Friday, January 6, 2012


OthelloOthello – William Shakespeare
Evan’s ESS = 9 out of 10
Erin’s ESS = out of 10
Content = PG (Adult Content, Violence, Jealousy, Fiery Speech, Deadly Pillows)

“O! beware, my lord, of jealousy;
It is the green-ey’d monster which doth mock
The meat it feeds on.”

“The Robbed that smiles, steals something from the thief.”

Why: We hatheth looketh Shakespeare in the eye and hatheth slaineth this frightening beast of our youth.  Sorry, we got a little carried away...  Actually, what we meant to say in our own primitive speech is that Shakespeare is our new hero – be gone villainous preconceived notions of past literature classes!  Now, we’ve only read two of his tragedies thus far, but Dareth we geteth ahead of ourselves and say that we now loveth Shakespeare?

Sensible and even tempered Venetian general, Othello, is at the top of his game.   He’s respected by the government and recently won the unyielding love of a rare beauty.  Enter the villainous Lago.  Jealousy, anger, and madness quickly consume Othello’s character as lies are implanted at every turn.  When a family heirloom turns up missing, the path towards complete destruction becomes too great to avert.

Wow, we (Evan) can now say with great pleasure that we are no longer kicking and screaming into Shakespeare!!!  Othello far surpassed our expectations (and so did Hamlet).  Did we scan the cliff notes before each scene?  Yes.  Did we understand every conversation?  Absolutely not.  Still, we were struck by how much raw emotion was infused into every sentence, nay, every word.  The language Shakespeare uses is so powerful that he forces the reader to listen to every word.  If we were one of his characters, we’d probably have high anxiety issues by the age of seven.

While the plot was surprisingly simple the emotions portrayed by the characters were not.  The raw jealousy displayed by Othello forced shivers down our spine on several occasions.  For something known as a tragedy, the death count as a percentage to the number of main characters was still impressively high.  Remind us not to give the gift of a handkerchief next anniversary.

Two weeks ago we were hesitant, but now we can’t wait to get to the more Shakespeare.  And with 25ish more days left in Shakespeare Reading Month things are definately looking up.  Next, it’s time to try something where the entire cast doesn’t snuff it!


  1. I had the same fears in reading Shakespeare too.

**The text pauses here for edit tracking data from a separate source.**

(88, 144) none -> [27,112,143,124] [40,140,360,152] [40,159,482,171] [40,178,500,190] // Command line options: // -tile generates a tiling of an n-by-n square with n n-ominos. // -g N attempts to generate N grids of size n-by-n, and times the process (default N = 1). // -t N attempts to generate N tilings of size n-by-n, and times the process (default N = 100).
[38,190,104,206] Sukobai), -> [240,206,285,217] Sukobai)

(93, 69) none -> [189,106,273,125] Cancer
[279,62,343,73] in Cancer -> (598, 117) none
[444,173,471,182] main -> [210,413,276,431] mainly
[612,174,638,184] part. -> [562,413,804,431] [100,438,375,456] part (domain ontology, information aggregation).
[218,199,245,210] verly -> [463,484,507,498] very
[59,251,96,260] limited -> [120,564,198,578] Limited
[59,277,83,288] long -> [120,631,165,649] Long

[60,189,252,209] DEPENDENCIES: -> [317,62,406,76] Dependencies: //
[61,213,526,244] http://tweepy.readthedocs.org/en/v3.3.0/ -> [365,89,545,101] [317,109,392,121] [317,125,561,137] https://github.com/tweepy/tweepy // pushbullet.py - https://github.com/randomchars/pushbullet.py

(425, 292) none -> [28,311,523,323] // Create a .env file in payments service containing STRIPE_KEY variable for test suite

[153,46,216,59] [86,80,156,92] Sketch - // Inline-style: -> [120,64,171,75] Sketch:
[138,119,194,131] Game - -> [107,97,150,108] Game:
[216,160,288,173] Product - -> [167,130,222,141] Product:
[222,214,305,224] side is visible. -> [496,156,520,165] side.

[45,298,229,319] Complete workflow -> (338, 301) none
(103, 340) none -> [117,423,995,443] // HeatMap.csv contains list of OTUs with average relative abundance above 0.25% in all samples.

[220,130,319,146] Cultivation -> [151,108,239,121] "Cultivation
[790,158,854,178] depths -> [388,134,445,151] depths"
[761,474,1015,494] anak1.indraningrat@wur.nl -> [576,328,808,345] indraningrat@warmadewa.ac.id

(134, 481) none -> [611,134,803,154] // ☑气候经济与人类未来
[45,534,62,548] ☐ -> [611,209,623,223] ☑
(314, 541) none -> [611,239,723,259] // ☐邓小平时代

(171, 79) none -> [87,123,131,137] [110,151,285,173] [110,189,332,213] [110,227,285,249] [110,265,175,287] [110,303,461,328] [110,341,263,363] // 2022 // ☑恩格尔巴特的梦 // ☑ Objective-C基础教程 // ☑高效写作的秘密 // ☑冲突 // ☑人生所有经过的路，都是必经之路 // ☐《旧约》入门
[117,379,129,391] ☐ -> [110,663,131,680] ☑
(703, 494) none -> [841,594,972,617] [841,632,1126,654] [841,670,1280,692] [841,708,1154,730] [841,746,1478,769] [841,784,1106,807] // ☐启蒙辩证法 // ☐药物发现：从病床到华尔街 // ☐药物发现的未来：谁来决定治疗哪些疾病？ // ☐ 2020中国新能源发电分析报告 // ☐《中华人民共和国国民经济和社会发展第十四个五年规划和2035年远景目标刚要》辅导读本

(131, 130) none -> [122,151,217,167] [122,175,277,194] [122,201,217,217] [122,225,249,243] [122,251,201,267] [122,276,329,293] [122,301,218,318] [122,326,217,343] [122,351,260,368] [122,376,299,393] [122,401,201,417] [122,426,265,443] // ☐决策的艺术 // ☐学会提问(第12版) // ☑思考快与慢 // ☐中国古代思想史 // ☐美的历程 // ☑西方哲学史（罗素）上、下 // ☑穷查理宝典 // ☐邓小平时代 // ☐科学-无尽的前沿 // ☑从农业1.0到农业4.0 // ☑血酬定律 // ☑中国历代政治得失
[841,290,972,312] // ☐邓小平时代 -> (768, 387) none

And I didn't understand every conversation either (which is why I loved the appendix in the penguin edition so much). Othello sounds good. I think I am going to have to add that to my tr list. I would recommend Macbeth which was AMAZING but there are a few deaths in that too, lol.

  2. I read this one in high school, and it was great to have the teacher explaining it all. I've particularly come to love Shakespeare now that our local theater puts on one of his plays every year or so and does such a wonderful job.

  3. I'm going to second Karen. Macbeth was amazing, as was King Lear. Among the comedies, I loved A Midsummer Night's Dream which I just read.

  4. Karen,
    I've added Macbeth to my Shakespeare reads this month!

    I've been searching the Internet for a local Shakespeare play, but haven't found anything yet. I really hope I can watch something soon.

    A Midsummer's Night Dream is up next! I can't wait.

  5. I'm glad you enjoyed Othello! It's true, the story is simple but the emotion and the characters are what make it.

  6. Nice! So glad you have a newfound respect for the Bard. I bet you can't wait for the comedies. P.S. Iago is the villain in Othello, same as in Disney's Aladdin ;)

  7. Teacher/Learner,
    Ah, that makes perfect sense about Lago! Thanks for sharing!

  8. I watched Othello as a movie and loved it, but haven't actually gotten around to reading the play yet. I think I'll have to keep reading Shakespeare even after January.